A menina, que estava em um abrigo sob cuidados do Conselho Tutelar desde a prisão do casal em 10 de dezembro, foi levada pelo pai para Paranapanema (SP) na última quarta-feira, 31, véspera de Ano Novo. O pai ainda irá tentar na Justiça a guarda definitiva da menina.
A denúncia do amante
A mãe Leiliane Vitória Oliva Coelho, 22 anos, vivia com o padrasto da criança, Andrey Gabriel Eduardo Bento Zancarli, 23 anos, e mantinha um relacionamento extraconjugal com um outro homem.
O caso veio à tona graças à denúncia feita pelo amante da mãe da criança. Ele relatou à polícia que mantinha um relacionamento de seis meses com Leiliane e começou a desconfiar do comportamento da menina.

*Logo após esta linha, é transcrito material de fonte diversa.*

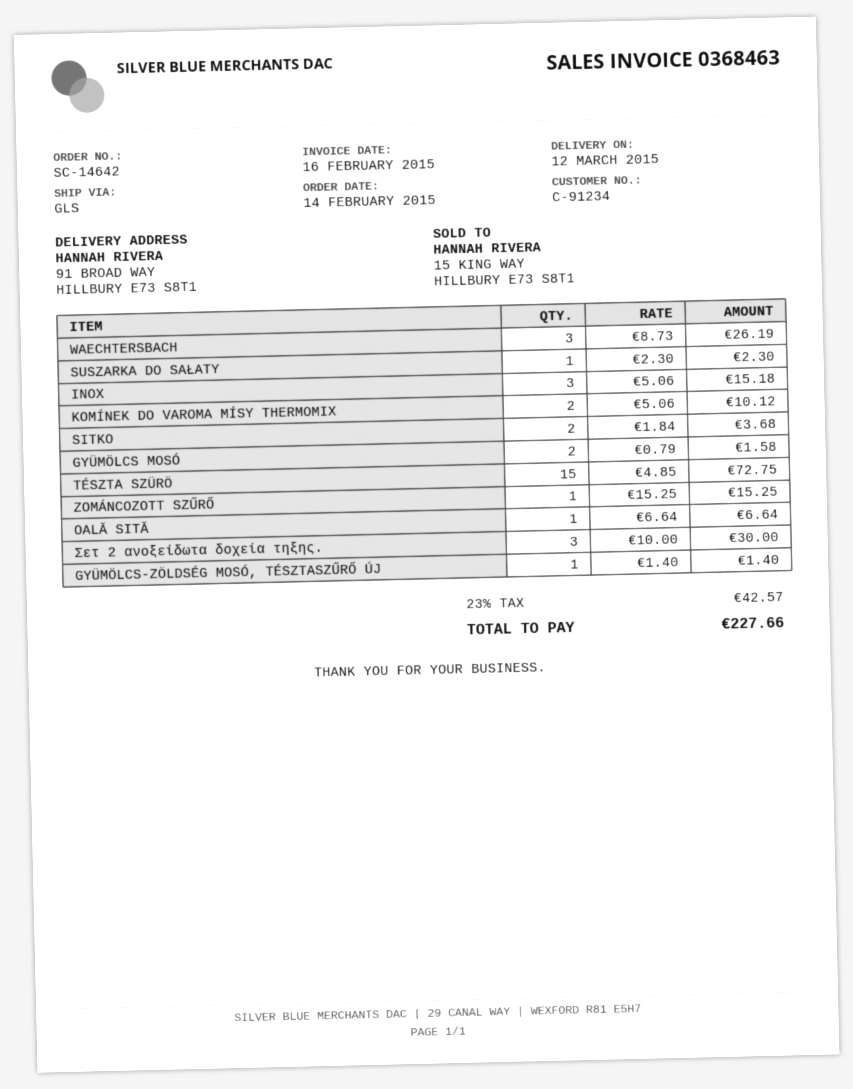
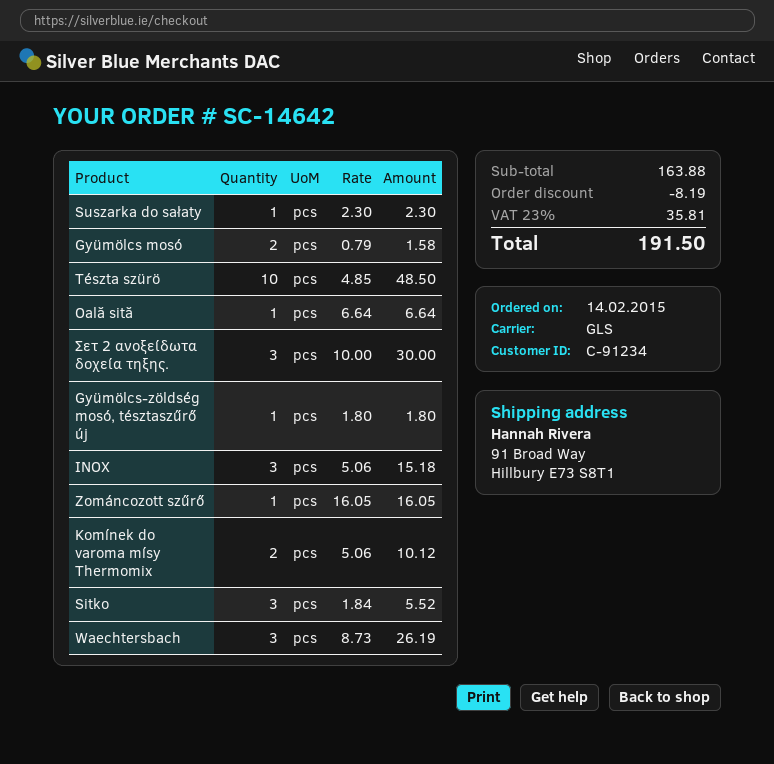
SITKO: 2 x 1.84 = 3.68 -> 3 x 1.84 = 5.52
TÉSZTA SZÜRÖ: 15 x 4.85 = 72.75 -> 10 x 4.85 = 48.50
ZOMÁNCOZOTT SZŰRŐ: 1 x 15.25 = 15.25 -> 1 x 16.05 = 16.05
GYÜMÖLCS-ZÖLDSÉG MOSÓ, TÉSZTASZŰRŐ ÚJ: 1 x 1.40 = 1.40 -> 1 x 1.80 = 1.80
discount: none -> 8.19
tax: 23% = 42.57 -> 23% = 35.81
total: 227.66 -> 191.50

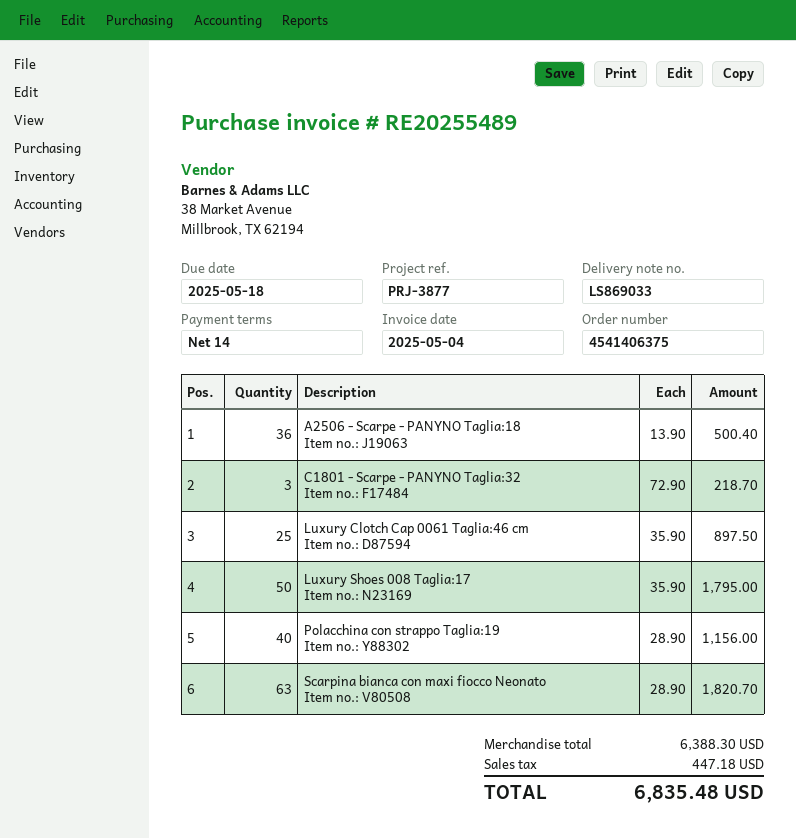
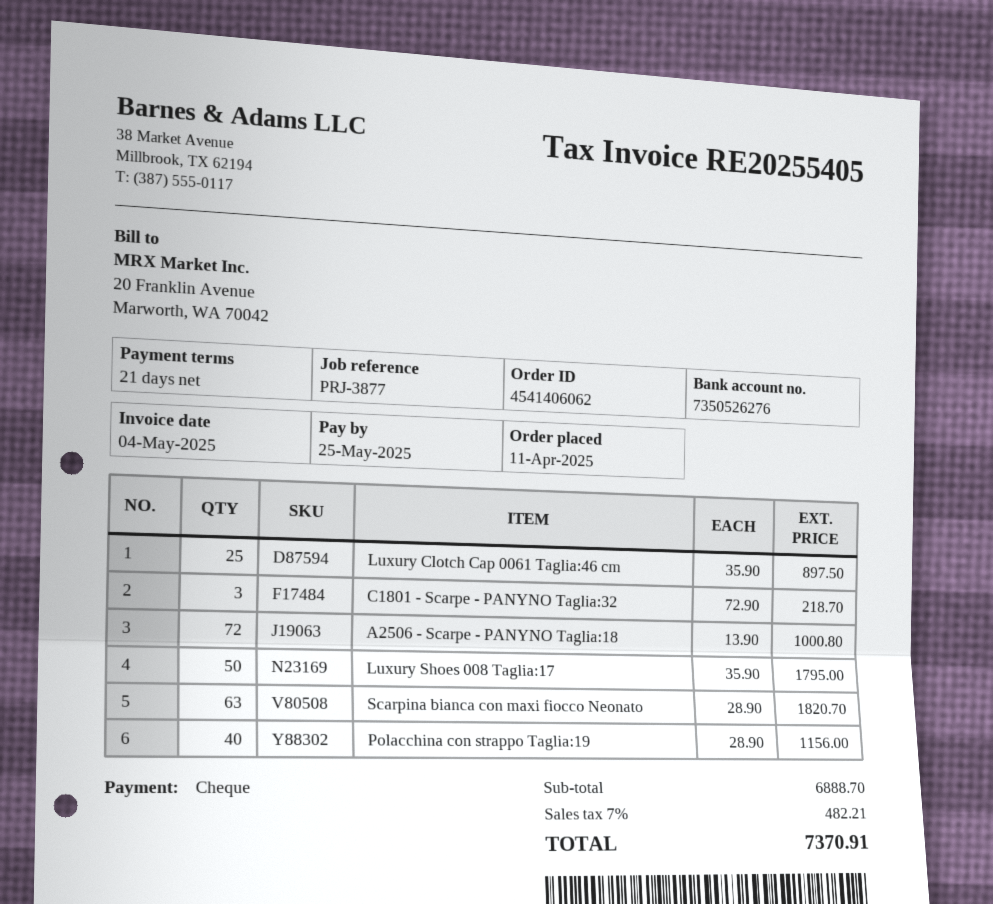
order number: 4541406375 -> 4541406062
invoice number: RE20255489 -> RE20255405
payment terms: 14 days -> 21 days
due date: 2025-05-18 -> 2025-05-25
A2506 - Scarpe - PANYNO Taglia:18: 36 x 13.90 = 500.40 -> 72 x 13.90 = 1000.80
subtotal: 6388.30 -> 6888.70
tax: 447.18 -> 482.21
total: 6835.48 -> 7370.91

Segundo ele, a criança tinha pesadelos e acordava assustada repetindo a palavra "para". O padrasto insistia em não levar a menina para a creche, para cuidar dela sozinho. E, ao mexer no celular de Leiliane, o amante encontrou vídeos e conversas que indicavam os abusos e acionou a polícia.
O que dizem os presos
Em entrevistas e depoimentos, o casal tentou justificar os atos. Andrey alegou que as mensagens e vídeos eram "fantasias sexuais" e negou o ato físico. "A gente não estuprou uma criança, a gente acabou nem tocando nela (...) Sei que foi um erro gigantesco."
Já a mãe, Leiliane, demonstrou resignação sobre a prisão. "Eu amo a minha filha, não sei o que deu em mim. Um vídeo estragou tudo (...) Eu mereço tudo o que vier."